Exempt Payee If you are exempt from backup withholding, enter your name as described above and check the appropriate box for your status, then check the “Exempt payee” box in the line following the “Business name/disregarded entity name,” sign and date the form.
Generally, individuals (including sole proprietors) are not exempt from backup withholding. Corporations are exempt from backup withholding for certain payments, such as interest and dividends.
Note. If you are exempt from backup withholding, you should still complete this form to avoid possible erroneous backup withholding.
The following payees are exempt from backup withholding:
1. An organization exempt from tax under section 501(a), any IRA, or a custodial account under section 403(b)(7) if the account satisfies the requirements of section 401(f)(2),
2. The United States or any of its agencies or instrumentalities,
3. A state, the District of Columbia, a possession of the United States, or any of their political subdivisions or instrumentalities,
4. A foreign government or any of its political subdivisions, agencies, or instrumentalities, or
5. An international organization or any of its agencies or instrumentalities.
Other payees that may be exempt from backup withholding include:
6. A corporation,
7. A foreign central bank of issue,
8. A dealer in securities or commodities required to register in the United States, the District of Columbia, or a possession of the United States,
9. A futures commission merchant registered with the Commodity Futures Trading Commission,
10. A real estate investment trust,
11. An entity registered at all times during the tax year under the Investment Company Act of 1940,
12. A common trust fund operated by a bank under section 584(a),
13. A financial institution,
14. A middleman known in the investment community as a nominee or custodian, or
15. A trust exempt from tax under section 664 or described in section 4947.

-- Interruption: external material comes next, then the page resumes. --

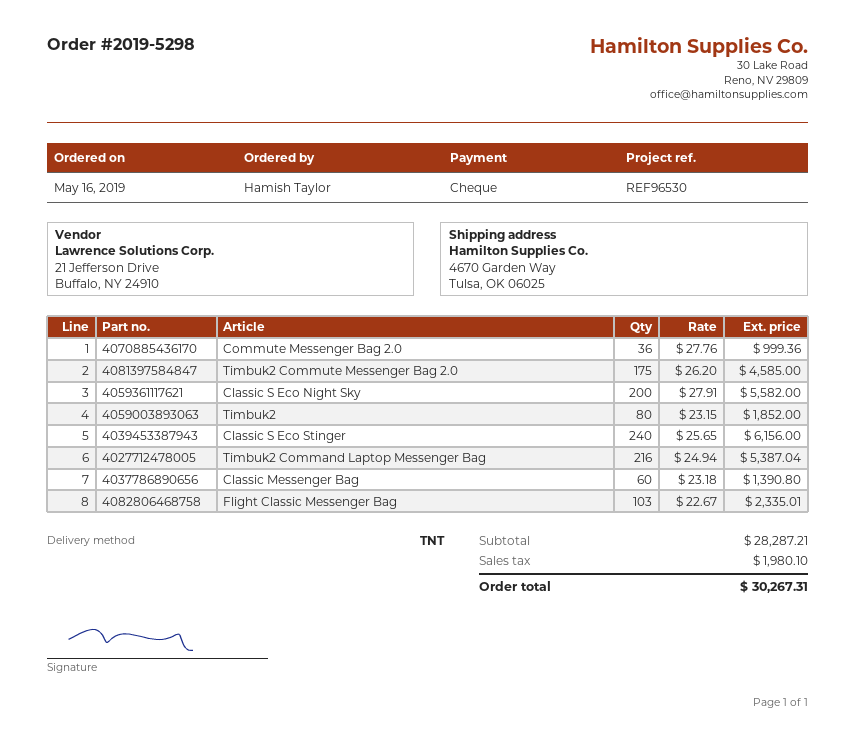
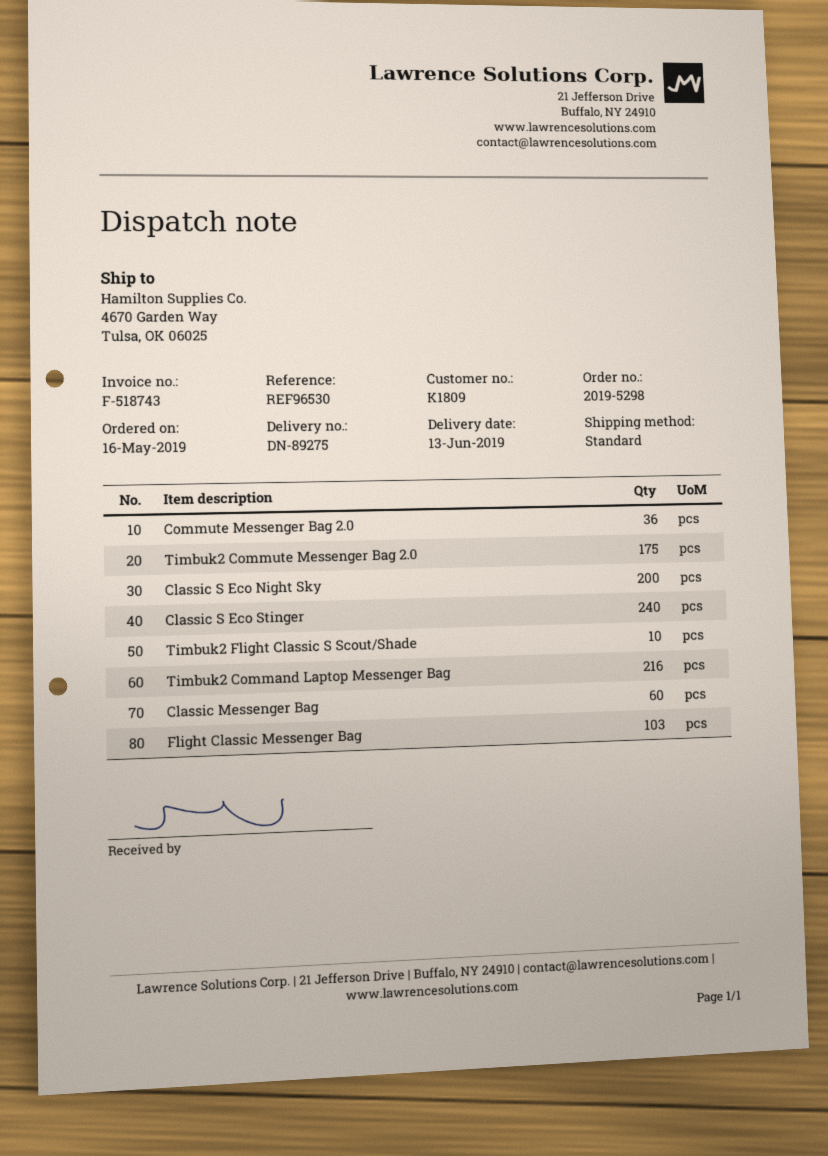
shipping method: TNT -> standard
Timbuk2: 80 -> none
Timbuk2 Flight Classic S Scout/Shade: none -> 10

The following chart shows types of payments that may be exempt from backup withholding. The chart applies to the exempt payees listed above, 1 through 15.
IF the payment is for . . . THEN the payment is exempt for . . .
Interest and dividend payments All exempt payees except for 9
Broker transactions Exempt payees 1 through 5 and 7 through 13. Also, C corporations.
Barter exchange transactions and patronage dividends
Exempt payees 1 through 5
Payments over $600 required to be reported and direct sales over $5,000 1
Generally, exempt payees 1 through 7 2
1 See Form 1099-MISC, Miscellaneous Income, and its instructions.2 However, the following payments made to a corporation and reportable on Form
1099-MISC are not exempt from backup withholding: medical and health care payments, attorneys' fees, gross proceeds paid to an attorney, and payments for services paid by a federal executive agency.
Part I. Taxpayer Identification Number (TIN)Enter your TIN in the appropriate box. If you are a resident alien and you do not have and are not eligible to get an SSN, your TIN is your IRS individual taxpayer identification number (ITIN). Enter it in the social security number box. If you do not have an ITIN, see How to get a TIN below.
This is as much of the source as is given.